The Hallucinarium of Kerkrade: A History That Means Nothing and Represents Everything
What is a village that becomes a city? A place that was first nothing, then something, yet ultimately still nothing—except for those who happen to live there. It's a story that could be told anywhere, and therefore about nowhere. Yet you paint it anyway, as if cataloging facts—the Romans, the Spaniards, the steam engines—might change something. As if listing events could tell us what it meant to live there. As if history weren't primarily made of everything that didn't happen.

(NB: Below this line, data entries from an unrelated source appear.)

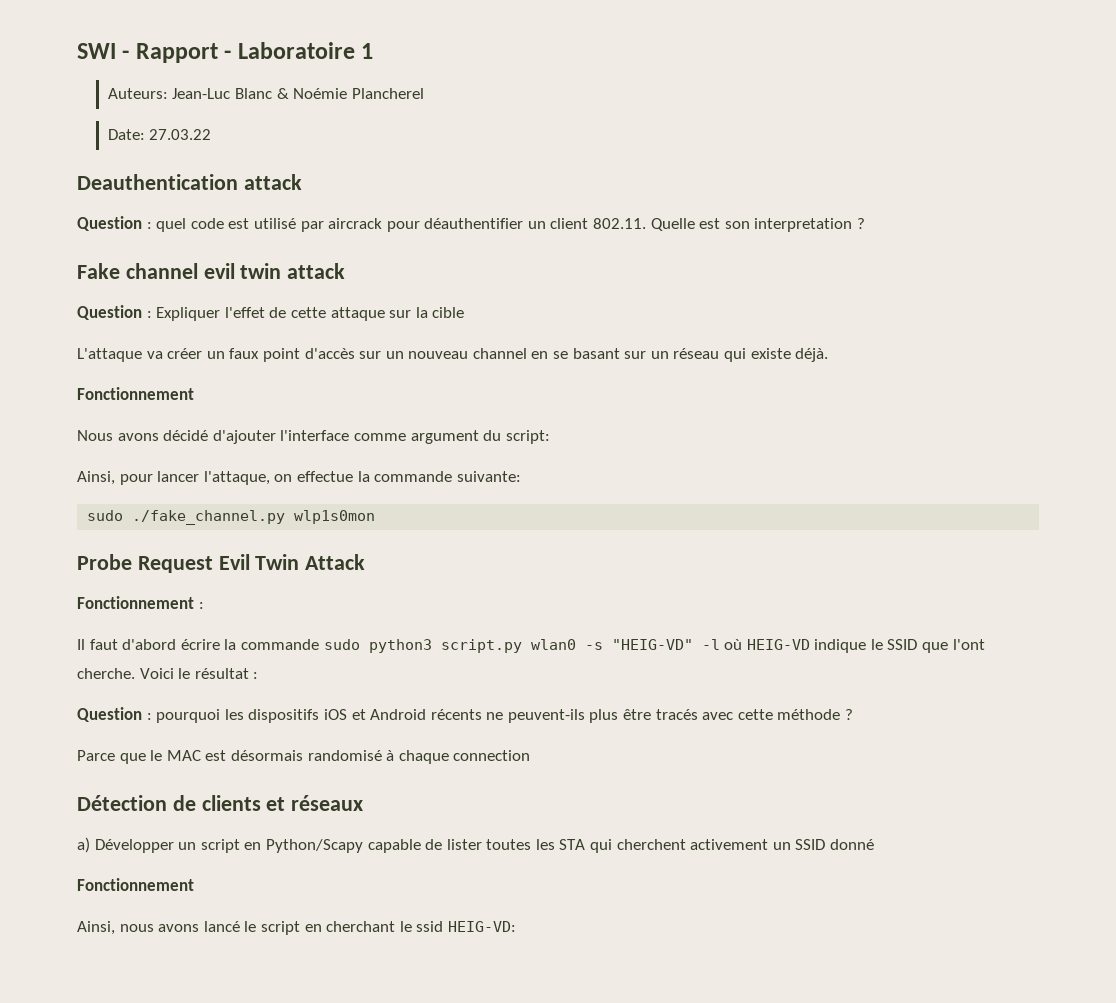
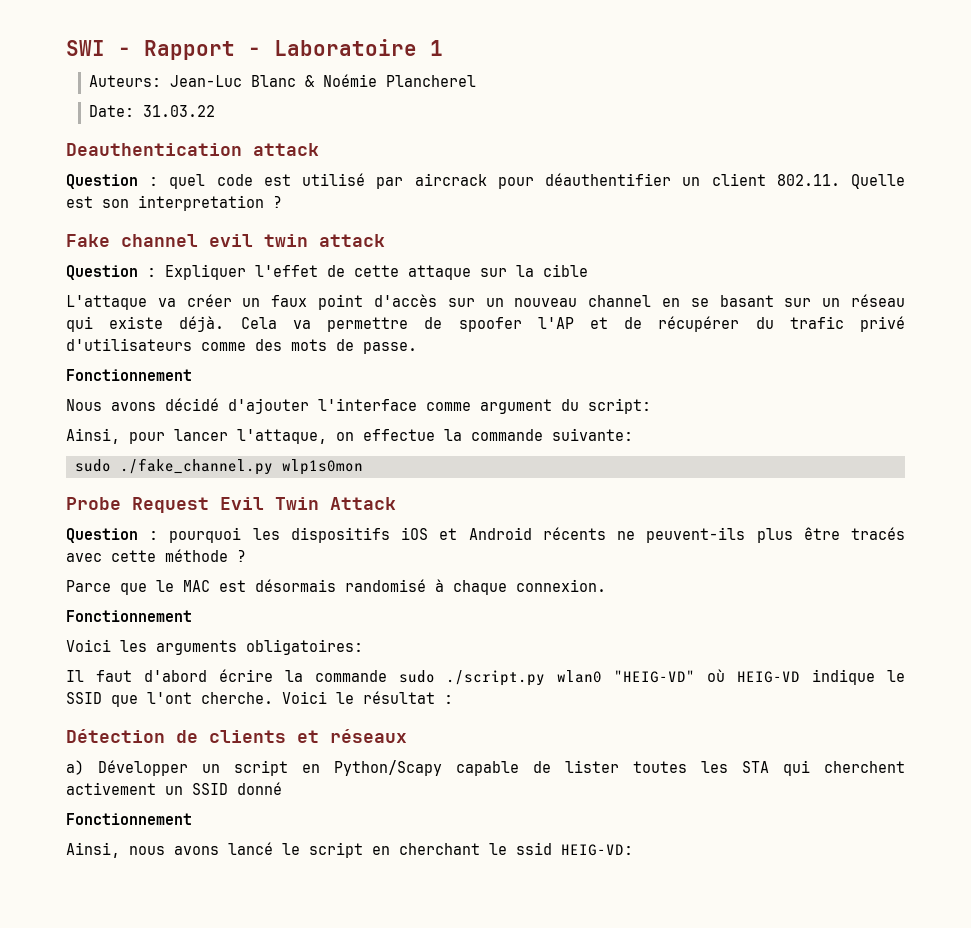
[149,129,212,140] 27.03.22 -> [142,105,215,117] 31.03.22
(829, 355) none -> [240,316,905,332] [66,338,417,354] Cela va permettre de spoofer l'AP et de récupérer du trafic privé d'utilisateurs comme des mots de passe.
[77,596,204,609] [77,639,985,653] [77,668,259,679] // Fonctionnement : // Il faut d'abord écrire la commande sudo python3 script.py wlan0 -s "HEIG-VD" -l où HEIG-VD indique le SSID que l'ont cherche. Voici le résultat : -> (396, 503) none
[453,750,531,761] connection -> [516,579,606,592] [66,610,192,622] [66,639,363,655] [66,669,905,686] [66,691,453,707] connexion. // Fonctionnement // Voici les arguments obligatoires: // Il faut d'abord écrire la commande sudo ./script.py wlan0 "HEIG-VD" où HEIG-VD indique le SSID que l'ont cherche. Voici le résultat :

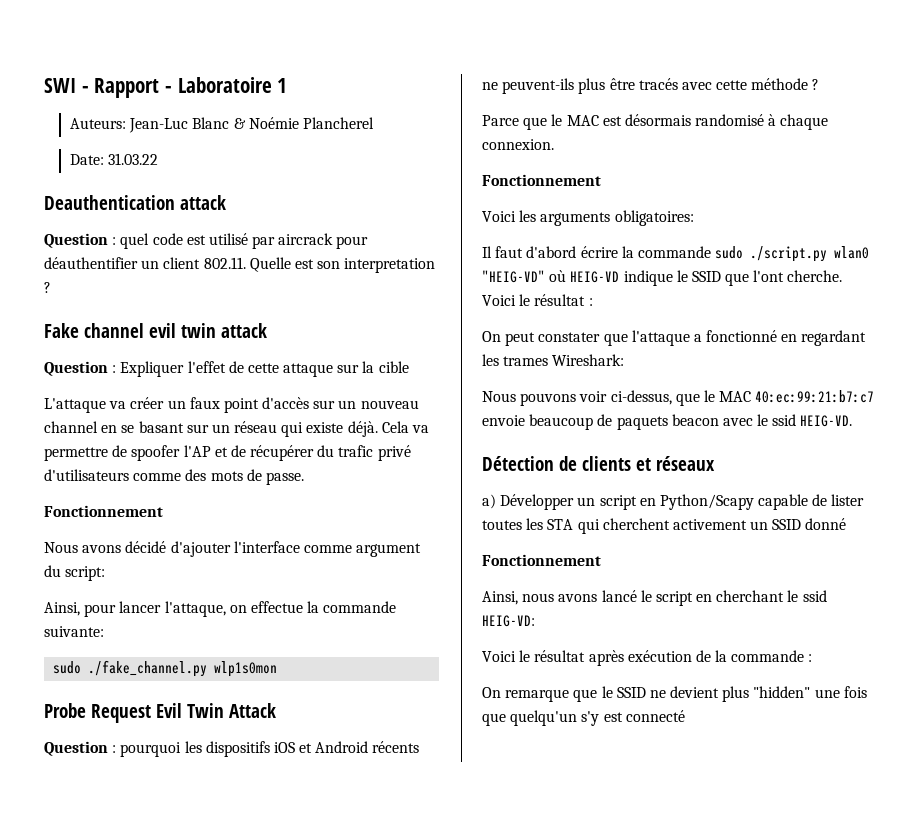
(453, 699) none -> [482,330,867,346] [482,354,625,366] [482,390,875,406] [482,414,853,430] // On peut constater que l'attaque a fonctionné en regardant les trames Wireshark: // Nous pouvons voir ci-dessus, que le MAC 40:ec:99:21:b7:c7 envoie beaucoup de paquets beacon avec le ssid HEIG-VD.
(633, 850) none -> [482,650,813,666] [482,686,867,702] [482,710,685,726] // Voici le résultat après exécution de la commande : // On remarque que le SSID ne devient plus "hidden" une fois que quelqu'un s'y est connecté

And what did happen, really? Almost nothing. Most centuries were just stretched-out presents, prisons of stagnation. You were born, you stayed, you died—and the world barely moved. That's the real story: not rebellion, but acceptance; not discovery, but inability to leave. And yet this is precisely what we never paint, never celebrate. Wars and inventions are spectacular, but identity—that vague sense of belonging somewhere without knowing why—remains elusive. As if we're afraid that if we examine it too long, we'll discover it doesn't exist.
We imagine tradition preserves something, but perhaps it just conceals how little we actually retain. Change is what we admire, but what we truly are is what refuses to change. And yet—when we try to describe that feeling of "home," it evaporates. As if identity were a necessary hallucination to avoid noticing we've been imprisoned all along.
The painting shows everything that occurred, but the real drama lies in everything that could never occur. History is a sum total of missed chances, yet against our better judgment, we feel something must be preserved. As if secretly hoping someone might someday look at this painting and think: "Yes, this was it. This is how it felt." While secretly knowing: it can't be. And yet you keep painting.